Reencarnación
Yo que siempre tuve todo, lujos, autos,
confort, nunca acepté a nadie en mi vida, mi casa era mía, así como cada cosa
que poseía. Era el más egocéntrico del planeta y me encantaba ser así.
Se me apagó la luz hace unos días y ahora no sé dónde estoy, parece que varias
personas comparten conmigo este sitio. Siento algo raro, somos muchos,
apretados, y no entiendo por qué parece que estoy todo mojado. Quiero gritar y
no puedo, quiero mirar y no puedo, quiero escuchar y no puedo. Parece que estuviera
sumergido en agua pero no me siento ahogado.
El lugar donde estoy se contrae a veces, apretándonos aún más de lo que
estamos. No sé por qué presiento que algo se acerca y ¡wow! eso que veo… ¿Es
luz? realmente no estaba equivocado.
Qué asco, qué es esto húmedo que me mueve de acá para allá, siento frío y eso
que me limpia o ensucia no me deja tranquilo. Mis orejas parecen cerradas, pero
puedo oír algo confuso como pequeños llantos sin fuerzas.
Ese olor, ese olor particular que me hace sentir seguro aunque no puedo ver
nada, mis ojos parecen estar pegados. Tengo hambre, mucha hambre, pero no tengo
dientes. Paso mi lengua por mis encías y me faltan los dientes. ¿Esto es un
sueño? No entiendo qué es lo que está pasando.
Alguna fuerza sobrenatural aparte del hambre me lleva a prenderme de algo, como
si fuera una acción involuntaria. Succiono y sale un líquido que me encanta.
Realizo la acción con placer. ¿Acaso estoy …? De nuevo entro en confusión pero
no puedo dejar de hacer lo que estoy haciendo.
De a poco las horas pasan, se convierten en días, y mis ojos se empiezan a
abrir, así como también escucho mejor y más claro. Veo medio nublado, camino
inseguro. Aunque me sigo sintiendo raro, no sé porque no tengo manos. ¿No tengo
manos? lo que tendrían que ser mis manos son patas ¿Qué? acabo de darme cuenta
de que son patas peludas que me ayudan a desplazarme. ¿Qué es lo que está
pasando?
Ya no sé en que día estamos, solo sé que de noche siento mucho frío, que los
autos pasan muy fuerte, reconozco el sonido porque me encantaba la velocidad.
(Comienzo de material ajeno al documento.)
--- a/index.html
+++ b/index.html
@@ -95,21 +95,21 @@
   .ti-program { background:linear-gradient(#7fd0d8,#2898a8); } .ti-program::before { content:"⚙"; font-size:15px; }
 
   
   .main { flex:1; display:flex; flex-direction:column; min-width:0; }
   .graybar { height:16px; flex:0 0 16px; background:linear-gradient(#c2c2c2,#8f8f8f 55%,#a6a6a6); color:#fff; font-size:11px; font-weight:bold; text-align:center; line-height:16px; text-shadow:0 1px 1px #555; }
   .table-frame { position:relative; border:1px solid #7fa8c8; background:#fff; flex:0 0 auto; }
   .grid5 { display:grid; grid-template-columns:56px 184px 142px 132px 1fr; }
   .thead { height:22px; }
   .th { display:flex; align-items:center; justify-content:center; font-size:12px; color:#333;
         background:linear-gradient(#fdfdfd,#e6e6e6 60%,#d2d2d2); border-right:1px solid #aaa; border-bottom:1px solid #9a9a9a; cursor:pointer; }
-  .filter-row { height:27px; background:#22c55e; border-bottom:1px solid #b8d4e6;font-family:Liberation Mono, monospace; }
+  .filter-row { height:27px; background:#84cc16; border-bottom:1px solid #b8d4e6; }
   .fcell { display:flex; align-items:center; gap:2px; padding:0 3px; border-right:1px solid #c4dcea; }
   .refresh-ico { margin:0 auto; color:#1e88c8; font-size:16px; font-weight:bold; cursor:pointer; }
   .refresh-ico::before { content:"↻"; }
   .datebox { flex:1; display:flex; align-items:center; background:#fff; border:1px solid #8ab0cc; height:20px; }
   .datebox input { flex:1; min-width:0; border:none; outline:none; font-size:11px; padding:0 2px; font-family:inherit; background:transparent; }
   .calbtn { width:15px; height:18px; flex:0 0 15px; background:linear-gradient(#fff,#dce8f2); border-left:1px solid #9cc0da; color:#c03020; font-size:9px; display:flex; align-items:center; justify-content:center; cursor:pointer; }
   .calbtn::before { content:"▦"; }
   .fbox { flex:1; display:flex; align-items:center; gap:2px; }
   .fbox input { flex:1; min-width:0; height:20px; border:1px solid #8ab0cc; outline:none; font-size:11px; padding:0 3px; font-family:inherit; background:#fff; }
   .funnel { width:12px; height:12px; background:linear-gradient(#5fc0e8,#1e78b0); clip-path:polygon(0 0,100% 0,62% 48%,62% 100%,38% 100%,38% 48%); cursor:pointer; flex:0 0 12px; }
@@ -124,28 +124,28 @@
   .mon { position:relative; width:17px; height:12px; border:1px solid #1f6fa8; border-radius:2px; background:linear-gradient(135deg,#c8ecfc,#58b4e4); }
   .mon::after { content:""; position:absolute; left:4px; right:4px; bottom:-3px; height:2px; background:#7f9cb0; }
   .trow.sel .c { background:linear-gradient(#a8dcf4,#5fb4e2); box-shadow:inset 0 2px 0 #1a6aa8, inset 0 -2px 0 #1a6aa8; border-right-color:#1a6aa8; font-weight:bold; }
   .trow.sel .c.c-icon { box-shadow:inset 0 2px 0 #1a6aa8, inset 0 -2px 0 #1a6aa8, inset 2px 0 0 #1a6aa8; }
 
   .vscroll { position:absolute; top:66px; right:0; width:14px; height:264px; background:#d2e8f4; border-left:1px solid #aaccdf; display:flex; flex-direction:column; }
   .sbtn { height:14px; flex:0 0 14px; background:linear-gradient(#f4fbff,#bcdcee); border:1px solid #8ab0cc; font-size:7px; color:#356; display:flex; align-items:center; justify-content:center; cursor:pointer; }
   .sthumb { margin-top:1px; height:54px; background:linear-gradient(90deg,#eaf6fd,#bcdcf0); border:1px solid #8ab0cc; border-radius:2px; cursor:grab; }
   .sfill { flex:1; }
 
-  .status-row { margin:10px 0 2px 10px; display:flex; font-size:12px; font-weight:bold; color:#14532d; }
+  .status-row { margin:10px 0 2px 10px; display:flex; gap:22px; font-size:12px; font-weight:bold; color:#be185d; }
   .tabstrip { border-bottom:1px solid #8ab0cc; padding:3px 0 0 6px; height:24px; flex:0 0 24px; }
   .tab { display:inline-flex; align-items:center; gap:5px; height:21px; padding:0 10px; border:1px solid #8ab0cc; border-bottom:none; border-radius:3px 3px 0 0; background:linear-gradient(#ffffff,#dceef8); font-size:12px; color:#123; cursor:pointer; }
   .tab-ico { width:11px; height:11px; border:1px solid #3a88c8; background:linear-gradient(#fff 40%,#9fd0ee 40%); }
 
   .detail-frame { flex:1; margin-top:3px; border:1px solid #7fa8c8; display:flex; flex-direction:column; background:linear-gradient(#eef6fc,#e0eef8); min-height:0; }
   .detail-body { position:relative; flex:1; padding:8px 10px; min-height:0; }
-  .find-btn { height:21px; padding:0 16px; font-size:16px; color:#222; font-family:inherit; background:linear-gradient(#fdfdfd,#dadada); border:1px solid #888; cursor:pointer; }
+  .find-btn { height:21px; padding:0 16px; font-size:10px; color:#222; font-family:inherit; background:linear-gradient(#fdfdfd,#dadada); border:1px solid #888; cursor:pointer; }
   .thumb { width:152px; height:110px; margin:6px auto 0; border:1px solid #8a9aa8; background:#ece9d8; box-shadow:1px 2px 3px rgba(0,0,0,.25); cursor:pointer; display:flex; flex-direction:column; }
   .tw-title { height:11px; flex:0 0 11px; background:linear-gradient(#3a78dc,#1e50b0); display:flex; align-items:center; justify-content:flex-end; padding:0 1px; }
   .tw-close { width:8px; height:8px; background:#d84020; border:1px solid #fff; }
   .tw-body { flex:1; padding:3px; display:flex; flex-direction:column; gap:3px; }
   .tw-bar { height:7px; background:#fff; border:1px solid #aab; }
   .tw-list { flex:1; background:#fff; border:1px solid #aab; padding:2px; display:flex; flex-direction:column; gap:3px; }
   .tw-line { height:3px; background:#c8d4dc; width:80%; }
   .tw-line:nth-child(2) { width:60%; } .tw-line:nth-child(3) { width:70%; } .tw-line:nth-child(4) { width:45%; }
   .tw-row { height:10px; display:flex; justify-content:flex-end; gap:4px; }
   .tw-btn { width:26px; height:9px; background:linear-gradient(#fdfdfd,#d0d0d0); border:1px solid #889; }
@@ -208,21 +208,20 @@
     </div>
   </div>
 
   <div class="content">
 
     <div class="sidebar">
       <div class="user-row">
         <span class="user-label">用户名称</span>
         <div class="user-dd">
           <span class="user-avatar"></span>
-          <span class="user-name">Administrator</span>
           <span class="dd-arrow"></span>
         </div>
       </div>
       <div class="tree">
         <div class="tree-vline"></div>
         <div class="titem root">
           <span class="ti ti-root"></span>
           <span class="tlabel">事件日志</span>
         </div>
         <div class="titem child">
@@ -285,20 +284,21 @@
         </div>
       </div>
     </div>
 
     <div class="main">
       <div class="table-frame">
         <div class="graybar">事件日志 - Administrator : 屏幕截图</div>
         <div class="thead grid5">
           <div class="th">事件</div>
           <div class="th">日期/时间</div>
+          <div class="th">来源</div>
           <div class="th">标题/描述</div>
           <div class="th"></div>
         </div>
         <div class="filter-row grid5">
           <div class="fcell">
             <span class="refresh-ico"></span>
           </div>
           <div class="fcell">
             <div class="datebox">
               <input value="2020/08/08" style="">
De día no me queda otra que resistir, pienso que esto es una pesadilla y que
pronto voy a despertar.
A veces me duele la panza del hambre, y me siento débil. Pero ese animal peludo
al que amo tanto nos trae comida que no sé de dónde saca, ya de sus pechos no
sale tanto líquido y creo que la estamos lastimando.
Nunca me gustaron los perros, de ninguna raza, nunca quise tener uno, admito
que tampoco soy bueno con los que viven en la calle, más de una vez los he
chocado sin piedad cuando se cruzan en mi camino.
Ahora estoy más grande y puedo ver que mi vida ha cambiado, mi mamá no tiene
nombre, porque alguien la abandonó de cachorra y vive abajo de un puente, roba
comida de la basura para alimentarse, a veces llega muy lastimada y me
encantaría poder defenderla, pero le tengo mucho miedo a los humanos. Tengo
cuatro hermanos con los que juego y me escondo cuando tengo miedo. Qué difícil
es ser esto, y más aún es sentir la indiferencia.
Hoy un auto no frenó y me chocó, intenté resistir pero fue en vano. De nuevo me
encuentro en un lugar desconocido. Parece un déjà vu.